Balade 255 : Quant j’ay bien tout consideré (CCLVIII)
Balade
Quant j’ay bien tout consideré,
Les estas du monde present,
Et les cours[1] ou j’ay demouré
Et la maniere de la gent,
5 L’un est riche et l’autre indigent
L’un se faint, l’autre en vain se crout
Bon se fait porter loyaument,
Car au derrain le bien vaint tout
Qui plus a, plus est acouré
10 Et plus lui fault mises d’argent :
Telz a terres et champ labouré,
Qui n’a c’une povre jument,
Qui mieulx vit et plus liement
Que telz siet a table au hault bout.
15 Bon fait vivre moiennement,
Car au derrain le bien vaint tout.
Que vault grant avoir amassé
Dont il fault faire testament,
Et recorder le temps passé
20 De l’acquest fait mauvesement ?
Dont l’en a eu paine et tourment.
Pandre ou rendre fault[2], je n’en doubt.

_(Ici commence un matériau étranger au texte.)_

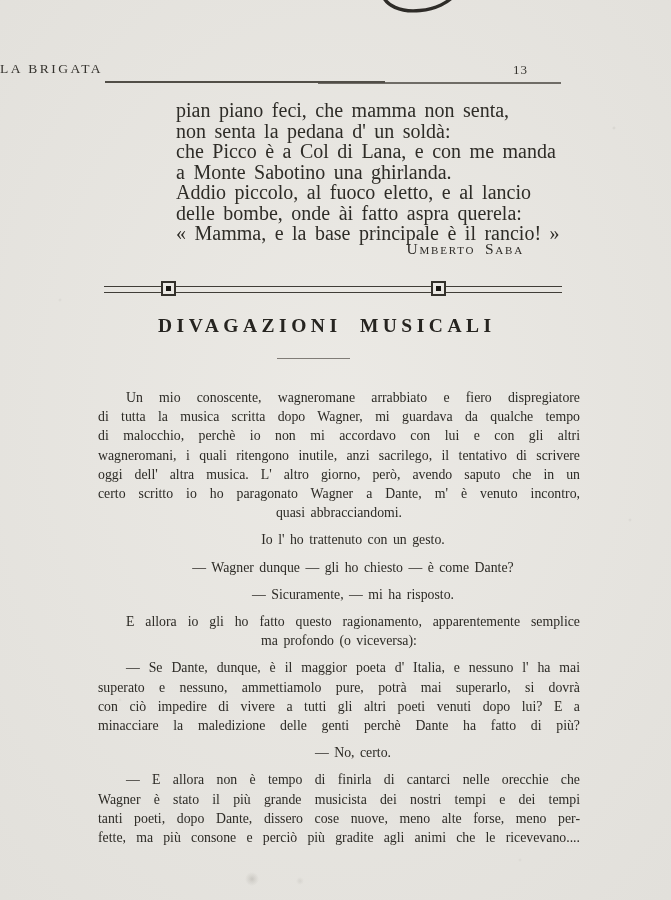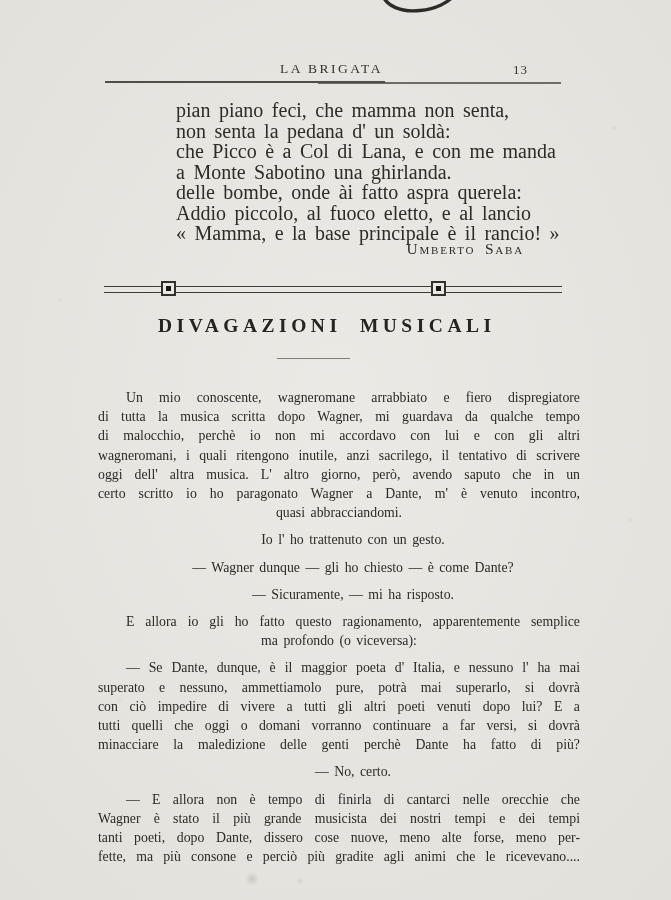--- a/index.html
+++ b/index.html
@@ -22,7 +22,7 @@
   .top-mark { position:absolute; left:374px; top:-3px; }
 
   .journal-title {
-    position:absolute; left:0; right:8px; top:61px; text-align:center;
+    position:absolute; left:0; right:8px; top:61px; text-align:left;
     font-size:13.5px; letter-spacing:2.5px; color:#35332e; font-weight:500;
   }
   .page-number { position:absolute; left:513px; top:62px; font-size:13px; letter-spacing:1px; color:#35332e; }

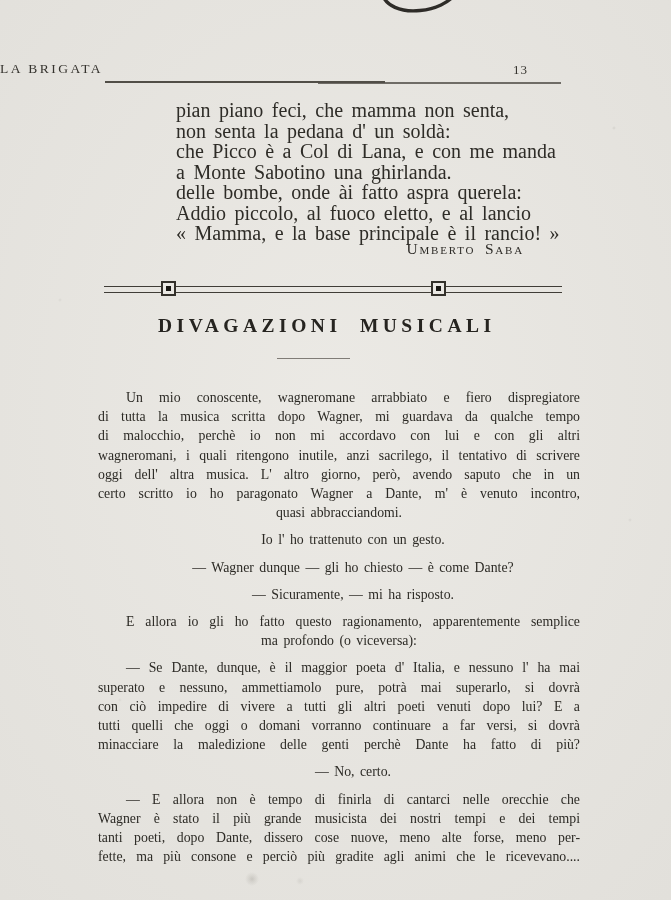--- a/index.html
+++ b/index.html
@@ -78,8 +78,8 @@
       <div class="poem-line">non senta la pedana d' un soldà:</div>
       <div class="poem-line">che Picco è a Col di Lana, e con me manda</div>
       <div class="poem-line">a Monte Sabotino una ghirlanda.</div>
+      <div class="poem-line">Addio piccolo, al fuoco eletto, e al lancio</div>
       <div class="poem-line">delle bombe, onde ài fatto aspra querela:</div>
-      <div class="poem-line">Addio piccolo, al fuoco eletto, e al lancio</div>
       <div class="poem-line">« Mamma, e la base principale è il rancio! »</div>
     </div>
 

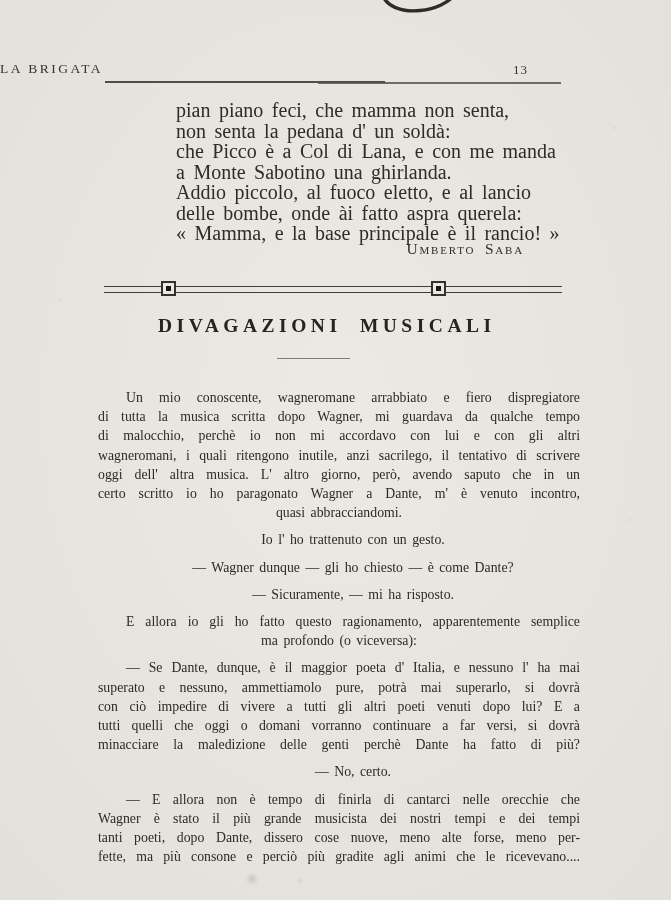--- a/index.html
+++ b/index.html
@@ -125,7 +125,6 @@
         <div class="line first full"><span>— Se Dante, dunque, è il maggior poeta d' Italia, e nessuno l' ha mai</span></div>
         <div class="line full"><span>superato e nessuno, ammettiamolo pure, potrà mai superarlo, si dovrà</span></div>
         <div class="line full"><span>con ciò impedire di vivere a tutti gli altri poeti venuti dopo lui? E a</span></div>
-        <div class="line full"><span>tutti quelli che oggi o domani vorranno continuare a far versi, si dovrà</span></div>
         <div class="line full"><span>minacciare la maledizione delle genti perchè Dante ha fatto di più?</span></div>
       </div>
       <div class="para">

Saiges est qui vit nettement,
Car au derrain le bien vaint tout.
L’envoy
25 Princes, qui plus riches se sent
En ce monde est li plus dolent
Quant de mort lui vient le sanglout.
Mais cil qui souffisance prent
Et fait bien, fine sainctement, 55d
30 Car au derrain le bien vaint tout.